白虎已經提前去布置,我這就帶你們過去吧。關於三妹,我猜你一定想知道她過往的事情吧。」
芸逍轉身面向青龍,見他似乎也有難言之隱,便只好點頭答應。
青龍帶著芸逍和小虎來到了火族居住地,炎靈為他們二人尋找了一處清靜的居所,那是一座距離南靈山不遠的房子,也是當年朱雀聖使閉關修煉的地方。
白虎早已在此等候,他將三人迎到屋內。四人圍坐在一掌桌子前,桌上擺著幾樣精美的小菜,一壺酒和四個酒杯。

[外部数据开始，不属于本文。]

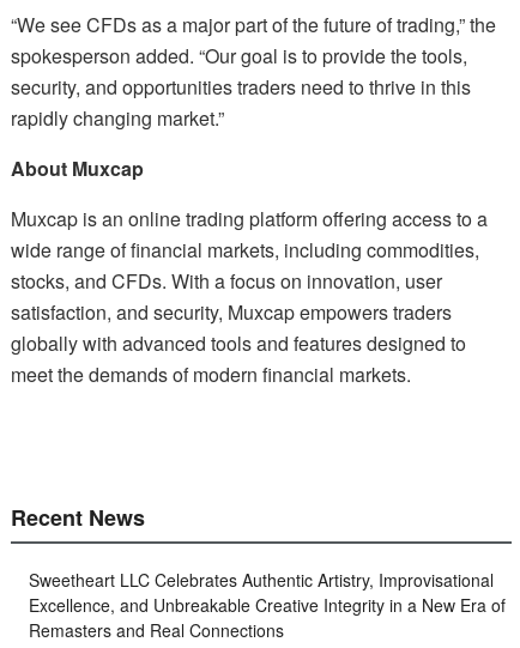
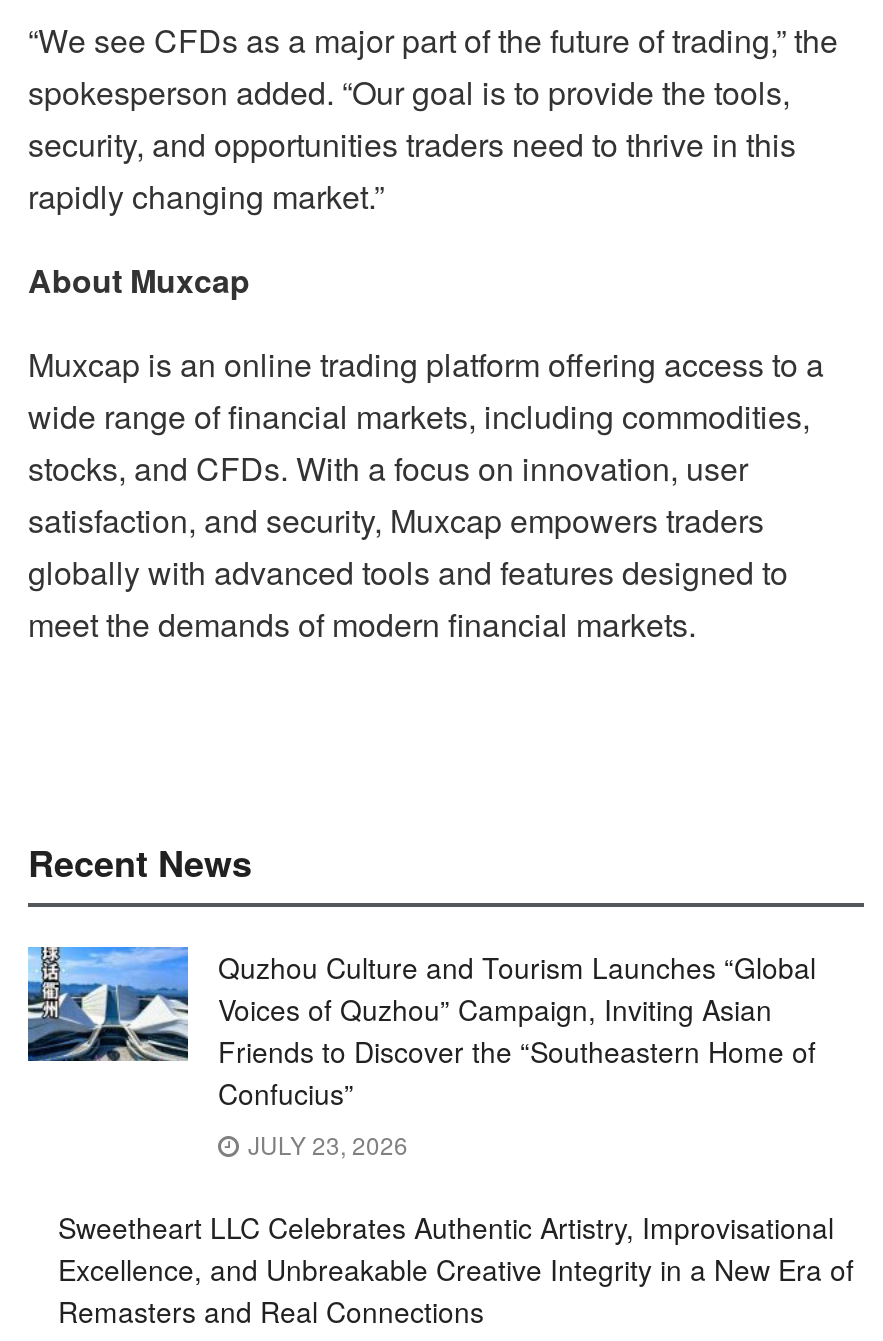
none -> [26,945,816,1161] [image] | Quzhou Culture and Tourism Launches “Global | Voices of Quzhou” Campaign, Inviting Asian | Friends to Discover the “Southeastern Home of | Confucius” | JULY 23, 2026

白虎「哈哈」一笑,分別為四人斟滿酒,他端起酒杯,說道:「逍兒,小虎,白虎師伯今日為你們二人接風,來,我們幹了此杯!」
青龍微微一笑,也端起了酒杯。小虎受寵若驚,趕忙雙手端起酒杯,說道:「小虎多謝二位前輩!」
芸逍心中苦悶,也端起酒杯,四人先後喝下杯中酒。
小虎自小在如塵客棧長大,嘗遍天下美酒,酒量極好。
巫族的酒酒性雖烈,可小虎卻覺入口香醇,回味無窮,脫口贊道:「真是好酒啊!」
白虎面露欣賞之色,說道:「小虎年紀輕輕,卻能品出這酒的酒香,當真難得!」
小虎「嘿嘿」一笑,端起酒壺,再次為四人斟滿酒,將酒壺放下之後,說道:「白虎前輩有所不知,我自小在如塵客棧長大,也算是閱酒無數。家父身前最愛飲酒,以至……」
小虎神色忽地黯然,頓了頓,繼續說道:「母親從小便不讓我喝酒,而且,如塵客棧也從不釀酒。客棧中的酒,都是從九州各自採買而來。
我自小對父親極為崇拜,母親不讓我喝酒,我便偷喝。故而,我也算嘗遍了九州美酒,也練出了好酒量。
不過,自從我跟誰師父上山之後,便從未再飲酒。今日,還要多謝兩位前輩,小虎才能喝到如此美酒。」
青龍和白虎對視一眼,兩人又同時望向小虎,似有話要說,也不知該如何開口。芸逍自小被元天宗帶大,後又直接進入逍遙派,他從未飲過酒。
第一次飲酒,又是如此烈酒,芸逍只覺一杯酒入喉,辛辣之味直竄到腹中,極為難受。
他咳嗽了幾聲,強忍一陣眩暈和嘔吐之感,不得已運轉真氣將酒氣化解,這才舒服了點。
可當小虎再次為他斟酒,芸逍又巴不得借著酒意紓解心中的煩悶。
他端起酒杯,還要再飲,青龍卻攔住了他,微笑道:「逍兒,此地乃是你母親閉關之所。我和白虎將你帶到此地,也是想跟你說一說你母親在這裡生活的往事。」
芸逍聞言,放下酒杯,對青龍一拱手,說道:「青龍師伯,我娘她……她到底是一個什麼樣的人。」
提到朱雀,青龍臉上也拂過一絲憂傷,接著說起了朱雀聖使在巫族的往事。